Assuming there’s no gross negligence - say, a horse just happens to die filming a battle scene - do the movies still get to put that NAACP warning at the end of the credits? Is there a penalty for animal-killing?
As I understand, there is a person from the Human Society present during the filming of all scenes using animals to ensure there is no abuse. If the animal just keeled over from a heart attack or was killed in an accident, there wouldn’t be any repercussions, assuming it had been cared for and the accident was unforseeable.
And, by the way, it’s not the NAACP.
It’s either the Humane Society or the ASPCA.
I think you mean Humane Society. I was going to reply that I think it’s the ASPCA but you are correct.
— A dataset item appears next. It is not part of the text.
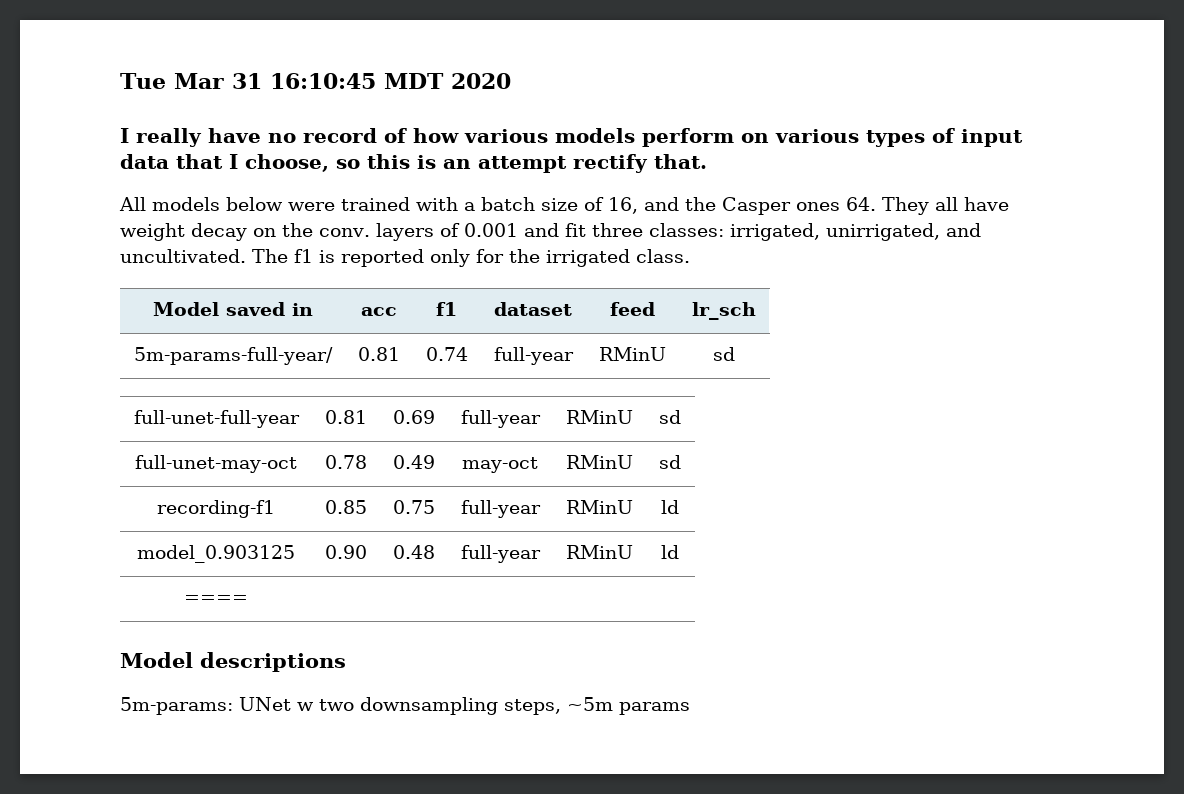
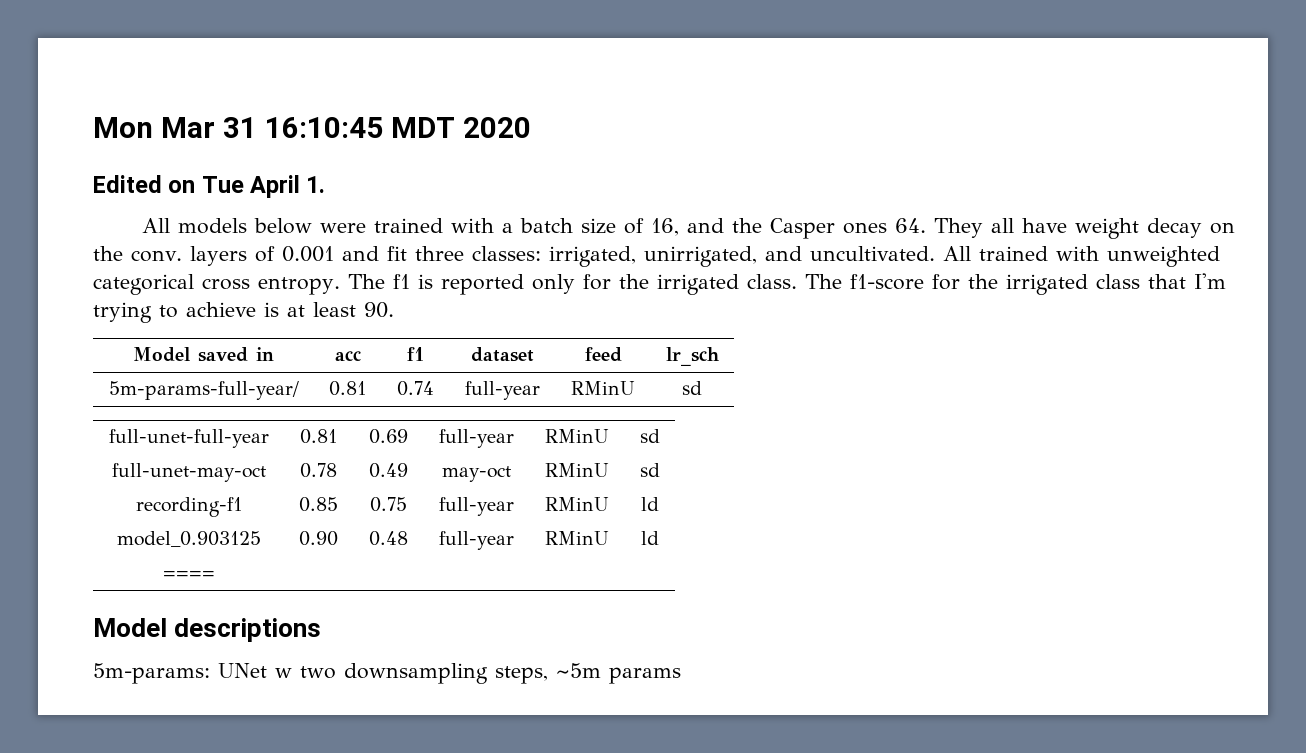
[120,73,166,89] Tue -> [93,117,153,138] Mon
[120,128,1023,147] [120,154,707,173] I really have no record of how various models perform on various types of input data that I choose, so this is an attempt rectify that. -> [93,175,326,198] Edited on Tue April 1.
(246, 256) none -> [942,246,1220,267] [93,274,340,295] All trained with unweighted categorical cross entropy.
(690, 256) none -> [804,273,1226,295] [93,302,394,323] The f1-score for the irrigated class that I'm trying to achieve is at least 90.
*** No Persons of Color were Harmed during the Making of This Film * **
The National Association for the Advancement of Colored People (NAACP), is one of the oldest and most influential civil rights organizations in the United States. It was founded February 12, 1909 to work on behalf of African Americans. Members of the organization have referred to it as The National Association, referencing the NAACP’s preeminence among organizations active in the struggle for civil rights and equality since its origins in the first decade of the 20th century. Due to this fact, its members feel little need is to specify which “national association.” Its name, retained in accord with tradition, is one of the last surviving uses of the term “colored people”, now generally viewed as dated and derogatory. In the historical context of the NAACP, however, the term is not considered offensive.
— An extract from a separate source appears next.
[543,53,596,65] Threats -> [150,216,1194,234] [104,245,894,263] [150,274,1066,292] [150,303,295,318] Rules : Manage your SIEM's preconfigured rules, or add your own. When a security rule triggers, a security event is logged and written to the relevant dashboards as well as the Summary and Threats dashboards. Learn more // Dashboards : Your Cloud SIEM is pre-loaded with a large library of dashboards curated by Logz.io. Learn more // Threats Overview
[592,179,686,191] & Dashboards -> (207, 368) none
Ha! Let’s just call that my faux pas for the day. Over lunch I was watching the Colbert Report from last week about Pres. bush attending the NAACP convention.
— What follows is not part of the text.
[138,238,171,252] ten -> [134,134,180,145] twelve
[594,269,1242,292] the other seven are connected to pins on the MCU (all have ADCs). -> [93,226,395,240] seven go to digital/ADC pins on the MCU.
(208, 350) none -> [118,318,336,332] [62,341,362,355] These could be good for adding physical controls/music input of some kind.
Serves me right for posting while sleepy.
If you wait until this fall, you can see if the movie Flicka gets to use this disclaimer: two horses died in accidents during filming, albeit through accidents. This article said that as of March of this year, no decision had been made.
The Abyss was censured by the AHA for the “rat in brething underwater” scene. I don’t think there were any serious repercussions (in the US at least).
In the opening scene of Natural Born Killers, a scorpion is run over by a car. To what extent are animals protected? Do we draw the line at vertebrate/invertebrate?
Are you sure it’s a real insect?
You’re really asking for it.
re: griffin1977’s link:
“goaded to fury” has got to be one of the better phrases I’ve seen this week.
One more nitpick: American Humane is a great group, but they have no trademark or other hold on “humane society,” which is a descriptive phrase sort of like “rape crisis center” or “gun club,” not something that gets capitalized by itself like National Rifle Association. Individual humane societies often have membership in organizations like the Humane Society of the United States, but these memberships convey no governing rights on HSUS. American Humane used to be called the American Humane Association; I’m not really clear on why they changed their name.
Here’s American Humane’s review of Natural Born Killers. They apparently didn’t monitor its production. Here’s their full guidelines for treating animal actors (pdf). I’ve not bothered to read it.
Right, but both of those deaths were accidental.
No. Even if they’re using cockroaches in a scene, the activity is monitored and the buggies’ welfare looked out for.
But it’s OK if the actors eat real steak in a scene?
Julian Bond, will you be my new black friend?
Huh. They don’t have a review for The Adventures of Milo & Otis. That’s too bad, 'cuz in that movie, they chucked that cat right off a freaking cliff into the ocean.